Divide (x^4 + x^3y - xy^3 - y^4)/(x^2-y^2)

How to do??

Answer 1

i'm stuck :/

Answer 2

You need to factor the numerator and the denominator.

Answer 3

how would i factor it?

Answer 4

If it's a very easy question, why do you need help? :-)

You can do this just like ordinary long division.

\(x^2 - y^2\) | \( x^4 + x^3y - xy^3 - y^4\)

divide the first term of the dividend \((x^4 + x^3y-xy^3-y^4)\) by the first term of the divisor \((x^2-y^2)\) What is the result?

Answer 5

i really don't get it:/ can u show me the first step?

Answer 6

how would i do it by long division?

Answer 7

I did. What is \(x^4/x^2\)?

Answer 8

x^2, but what about y?

Answer 9

You'll see :-)

Now multiply the first term of the quotient that we just got (\(x^2)\) by the entire divisor \((x^2-y^2)\), and subtract that from the dividend.

Answer 10

where would i put that first term (x^2) though?

Answer 11

just keep track of it. it's the first term of the quotient. you can write it down over the top of the problem if you like, just as you would in doing long division on numbers.

Answer 12

Factor the numerator by grouping.
Factor the denominator by difference of squares.

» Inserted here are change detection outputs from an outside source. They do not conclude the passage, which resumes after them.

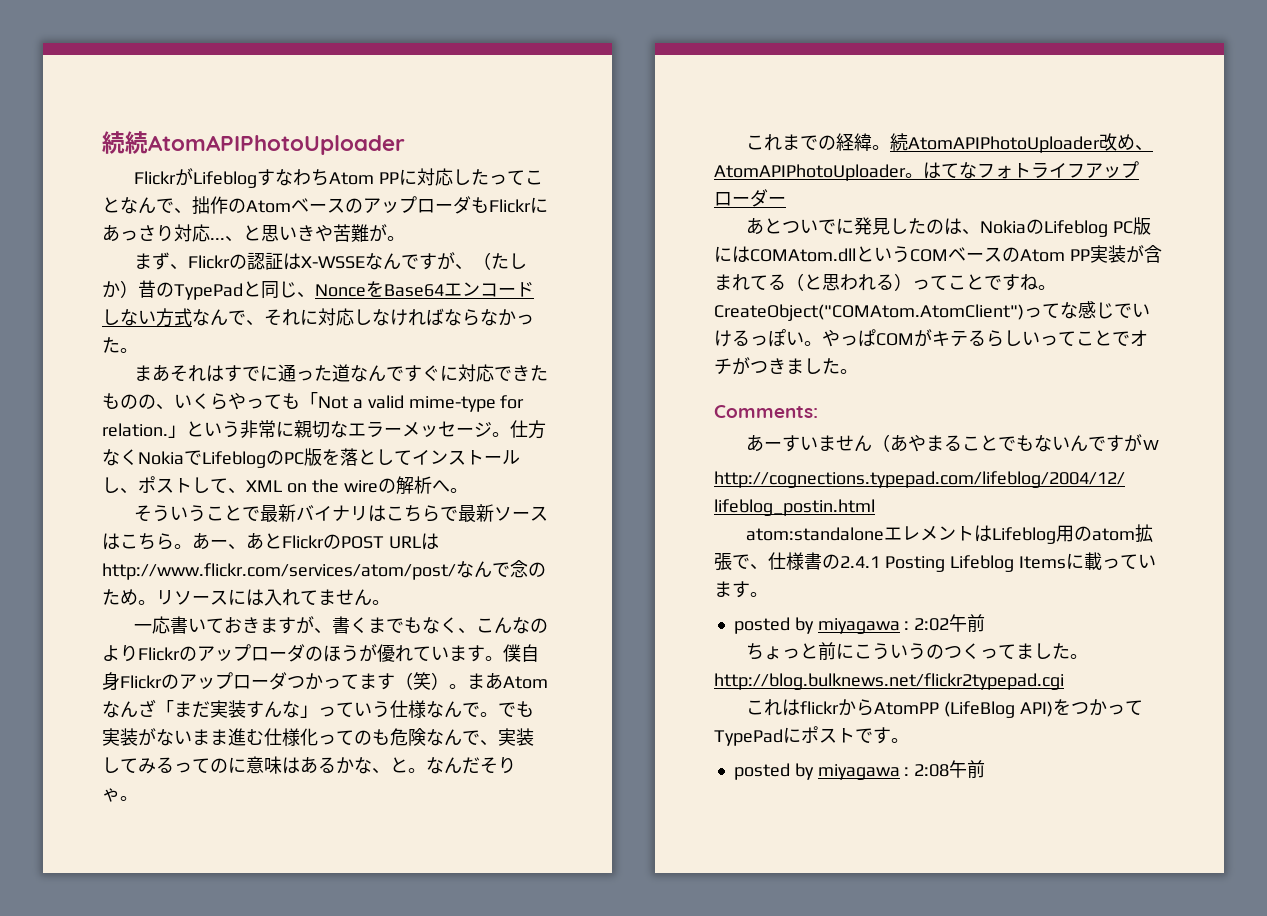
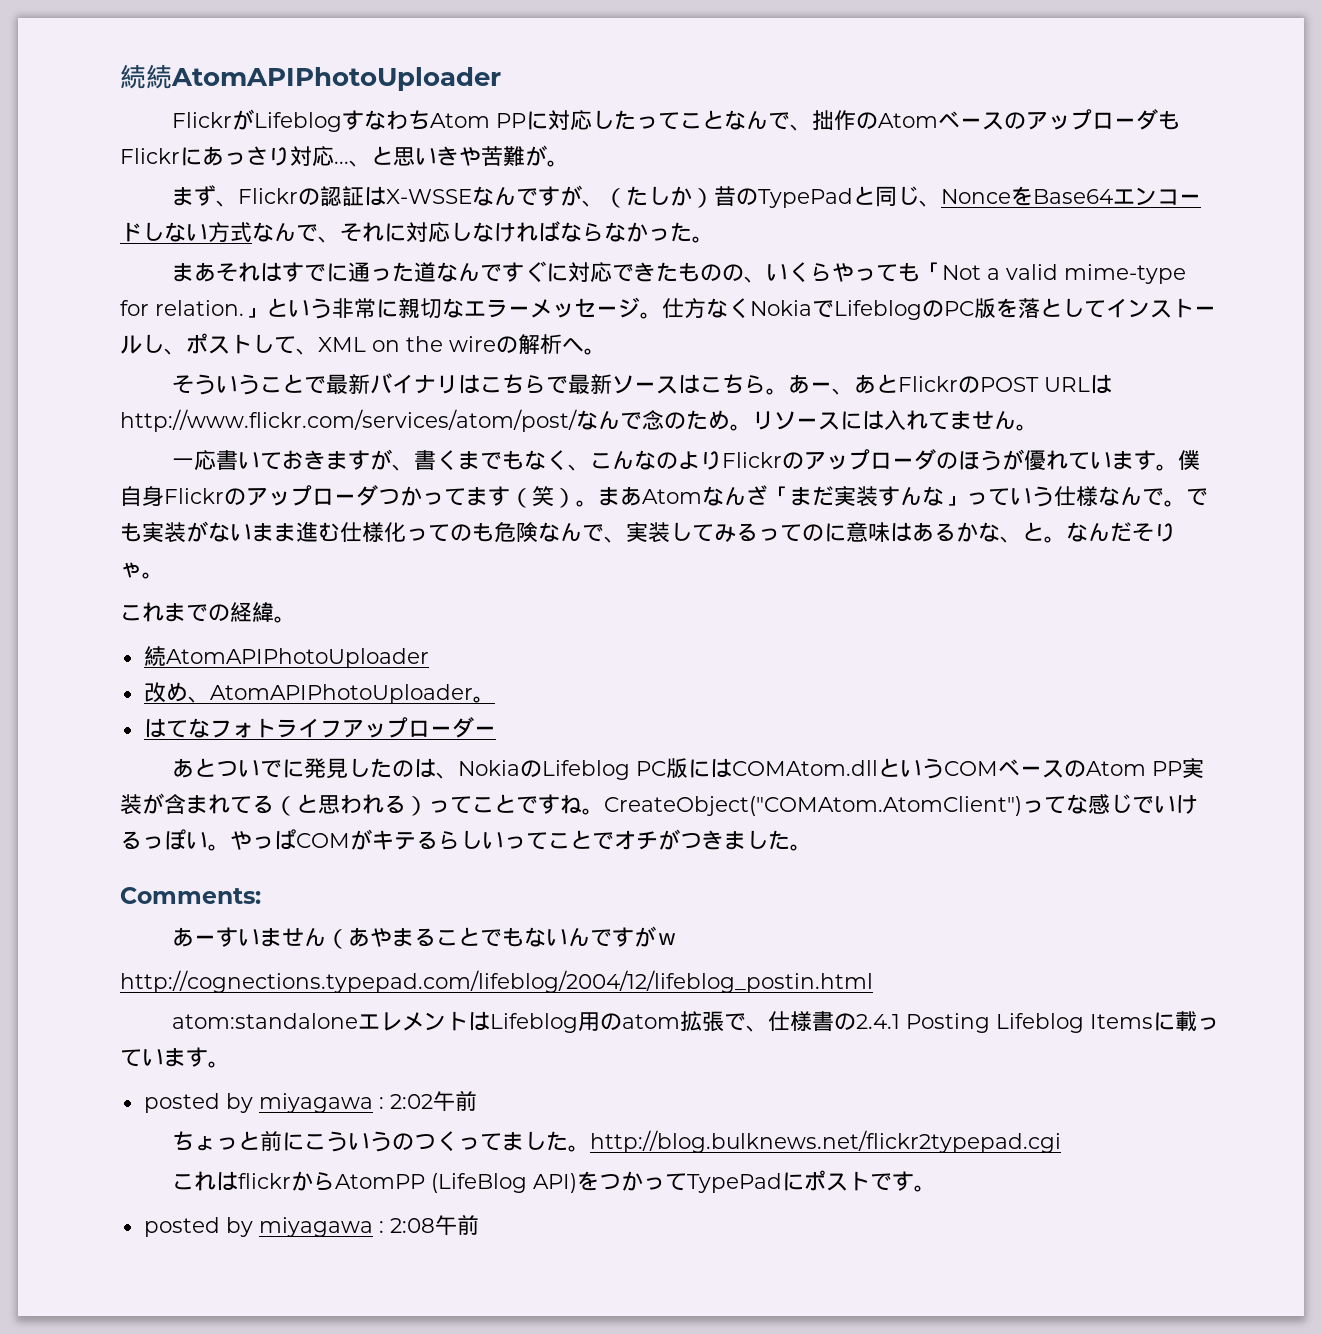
- これまでの経緯。続AtomAPIPhotoUploader改め、AtomAPIPhotoUploader。はてなフォトライフアップローダー
+ これまでの経緯。
+ 続AtomAPIPhotoUploader
+ 改め、AtomAPIPhotoUploader。
+ はてなフォトライフアップローダー

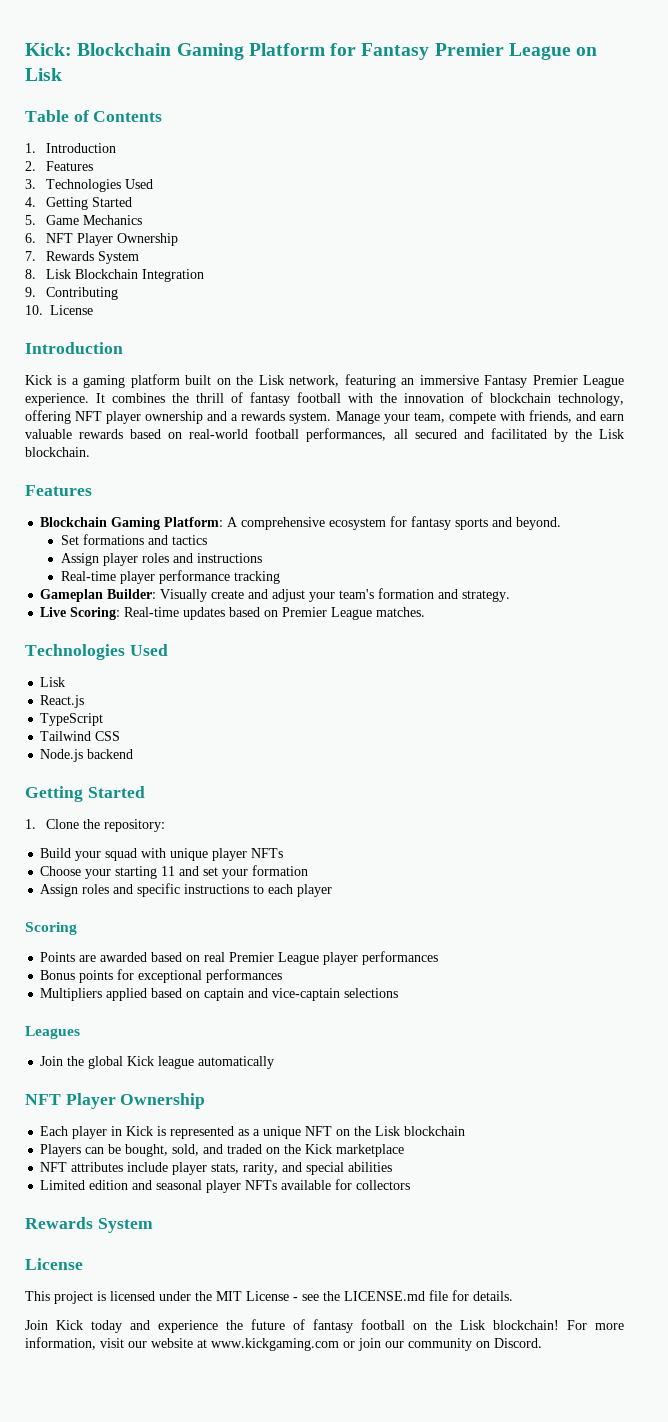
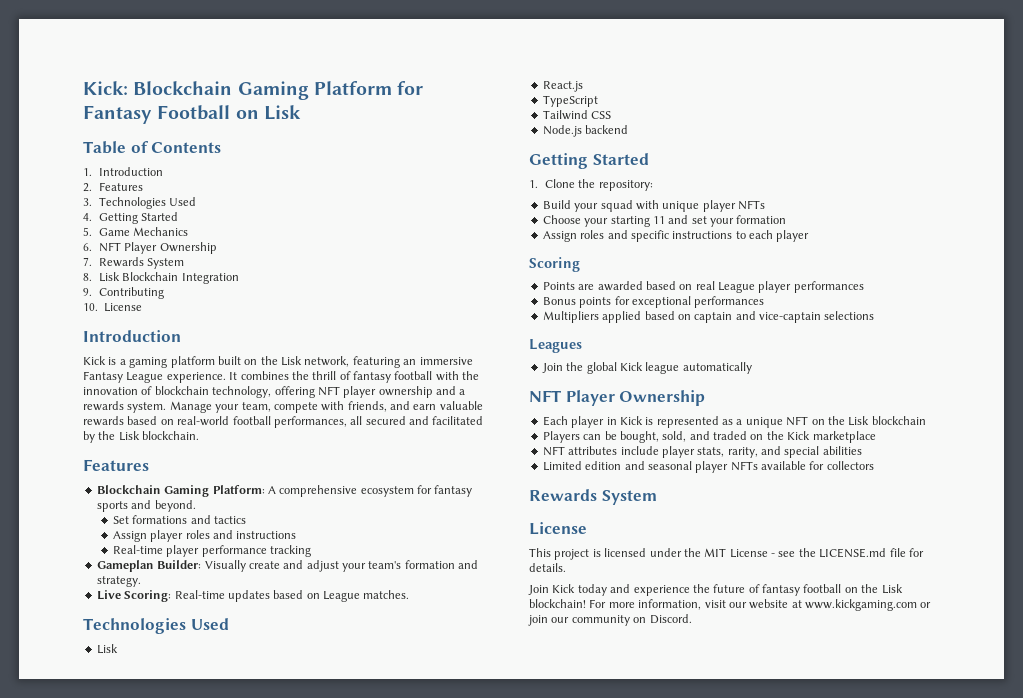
- Kick: Blockchain Gaming Platform for Fantasy Premier League on Lisk
+ Kick: Blockchain Gaming Platform for Fantasy Football on Lisk
- Kick is a gaming platform built on the Lisk network, featuring an immersive Fantasy Premier League experience.
+ Kick is a gaming platform built on the Lisk network, featuring an immersive Fantasy League experience.
- Live Scoring: Real-time updates based on Premier League matches.
+ Live Scoring: Real-time updates based on League matches.
- Points are awarded based on real Premier League player performances
+ Points are awarded based on real League player performances

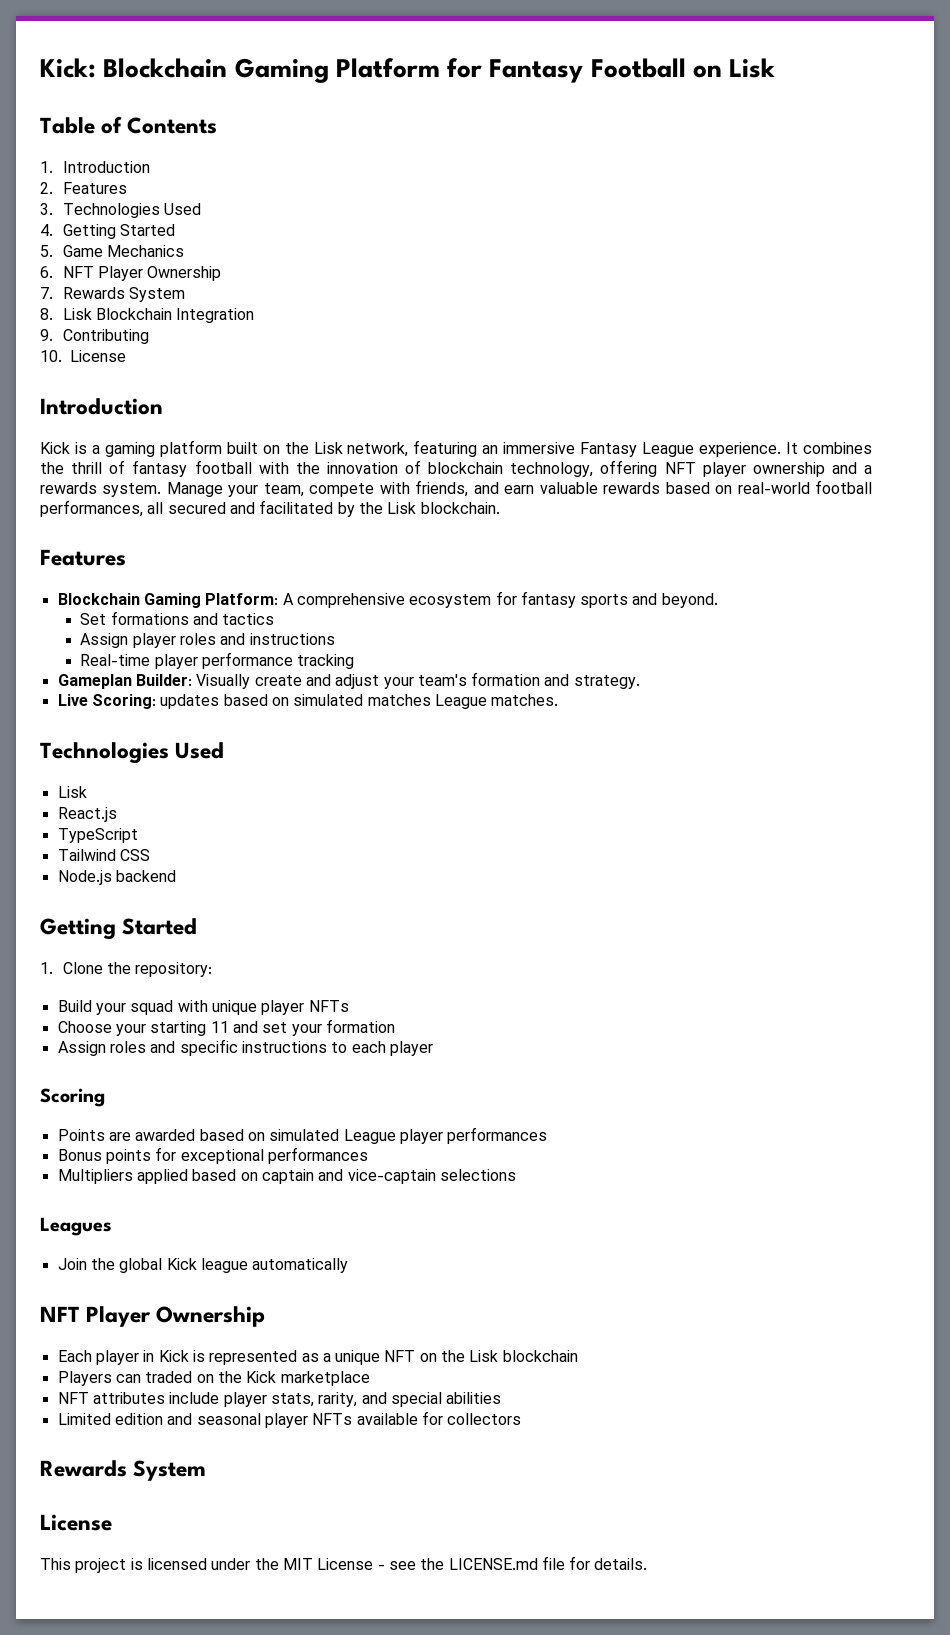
- Live Scoring: Real-time updates based on League matches.
+ Live Scoring: updates based on simulated matches League matches.
- Points are awarded based on real League player performances
+ Points are awarded based on simulated League player performances
- Players can be bought, sold, and traded on the Kick marketplace
+ Players can traded on the Kick marketplace
- Join Kick today and experience the future of fantasy football on the Lisk blockchain! For more information, visit our website at www.kickgaming.com or join our community on Discord.

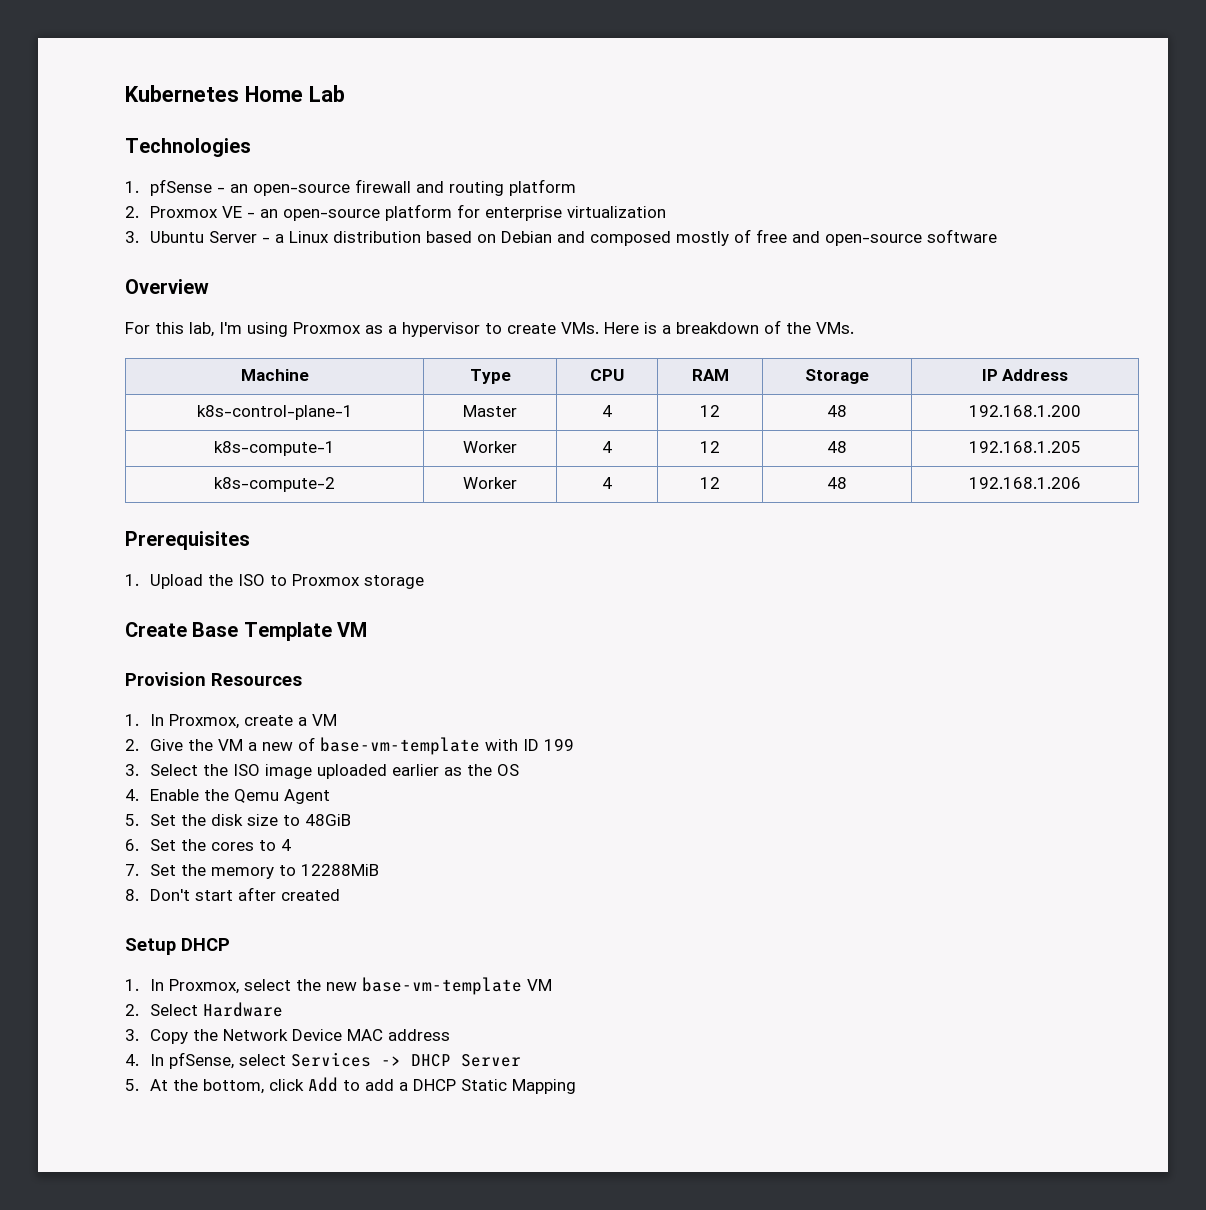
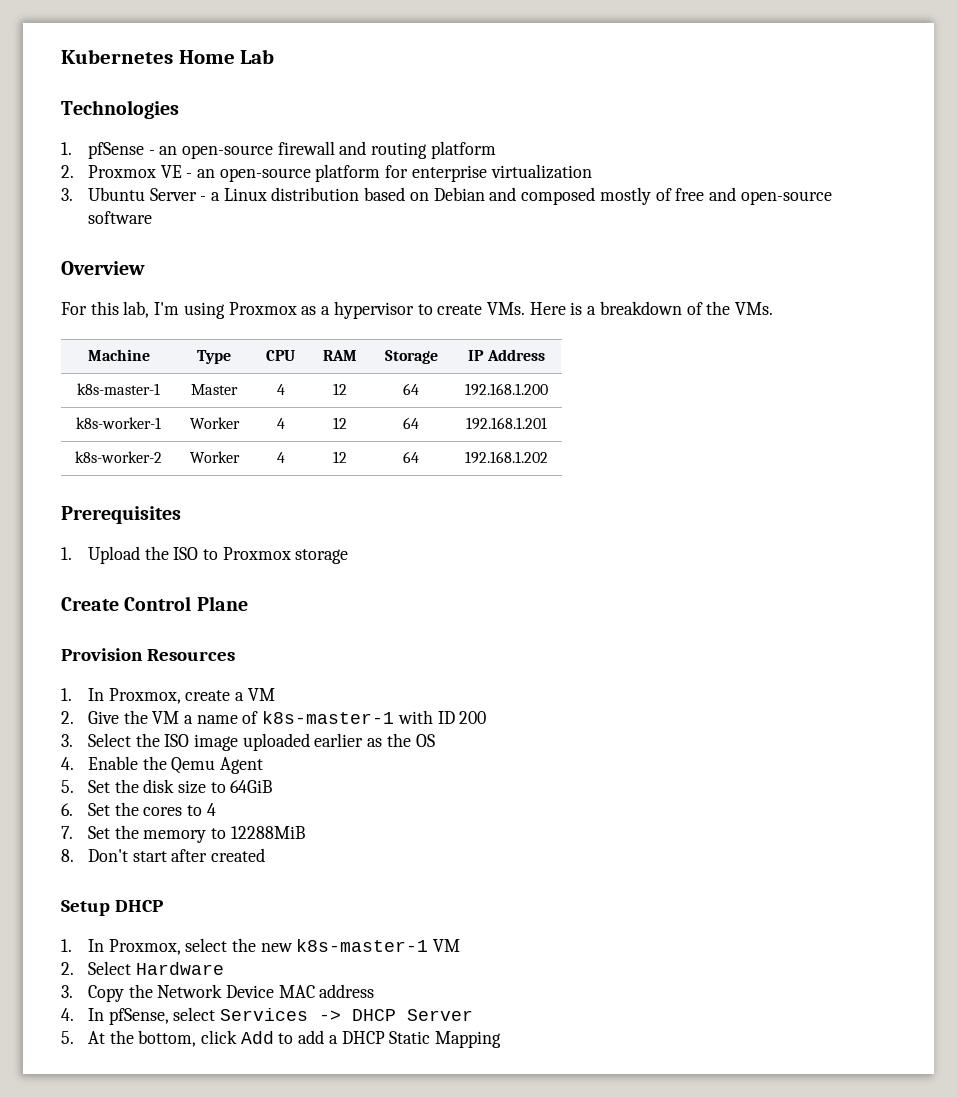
- k8s-control-plane-1 | Master | 4 | 12 | 48 | 192.168.1.200
+ k8s-master-1 | Master | 4 | 12 | 64 | 192.168.1.200
- k8s-compute-1 | Worker | 4 | 12 | 48 | 192.168.1.205
- k8s-compute-2 | Worker | 4 | 12 | 48 | 192.168.1.206
+ k8s-worker-1 | Worker | 4 | 12 | 64 | 192.168.1.201
+ k8s-worker-2 | Worker | 4 | 12 | 64 | 192.168.1.202
- Create Base Template VM
+ Create Control Plane
- 2. Give the VM a new of base-vm-template with ID 199
+ 2. Give the VM a name of k8s-master-1 with ID 200
- 5. Set the disk size to 48GiB
+ 5. Set the disk size to 64GiB
- 1. In Proxmox, select the new base-vm-template VM
+ 1. In Proxmox, select the new k8s-master-1 VM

\(\dfrac{x^4 + x^3y - xy^3 - y^4}{x^2-y^2} \)

\(\dfrac{(x^4 + x^3y) - (xy^3 + y^4)}{x^2-y^2} \)

\(= \dfrac{x^3(x + y) - y^3(x + y)}{x^2-y^2} \)

\(= \dfrac{(x^3-y^3)(x + y)}{(x+y)(x - y)} \)

\(= \dfrac{(x-y)(x^2 + xy + y^2)(x + y)}{(x+y)(x - y)} \)

\(=x^2 + xy + y^2\)

Answer 13

So \(x^2(x^2-y^2) = x^4-x^2y^2\)

If we subtract that from our original dividend, we get

\[x^4 + x^3y - xy^3 - y^4 - (x^4-x^2y^2) = \cancel{x^4} + x^3y-xy^3-y^4-\cancel{x^4}+x^2y^2\]\[=x^3y-xy^3-y^4+x^2y^2\]Now we repeat the process.
What is \(x^3y/x^2\)?

Answer 14

xy?

Answer 15

Answer: \(x^3y/x^2 = xy\) so \(xy\) is the next term of our quotient.

\[xy(x^2-y^2) = x^3y-xy^3\]We subtract that from our remaining polynomial:
\[x^3y-xy^3-y^4+x^2y^2-(x^3y-xy^3) =\cancel{ x^3y}-\cancel{xy^3}-y^4+x^2y^2-\cancel{x^3y}+\cancel{xy^3}\]\[=x^2y^2-y^4\]

Answer 16

If we divide \(x^2y^2/x^2\) we get our final term: \(y^2\)
\[y^2(x^2-y^2) = x^2y^2-y^4\]
subtracting that from the remaining polynomial we are left with
\[x^2y^2-y^4-(x^2y^2-y^4) = x^2y^2-y^4-x^2y^2+y^4 = 0\]

So our answer is \(x^2+xy+y^2\)

Answer 17

If you're good at factoring, maybe factoring works faster. If the problem doesn't divide out evenly, and you need to find the remainder, you need to do it this way. Mistakes can be made with either approach if you aren't careful :-)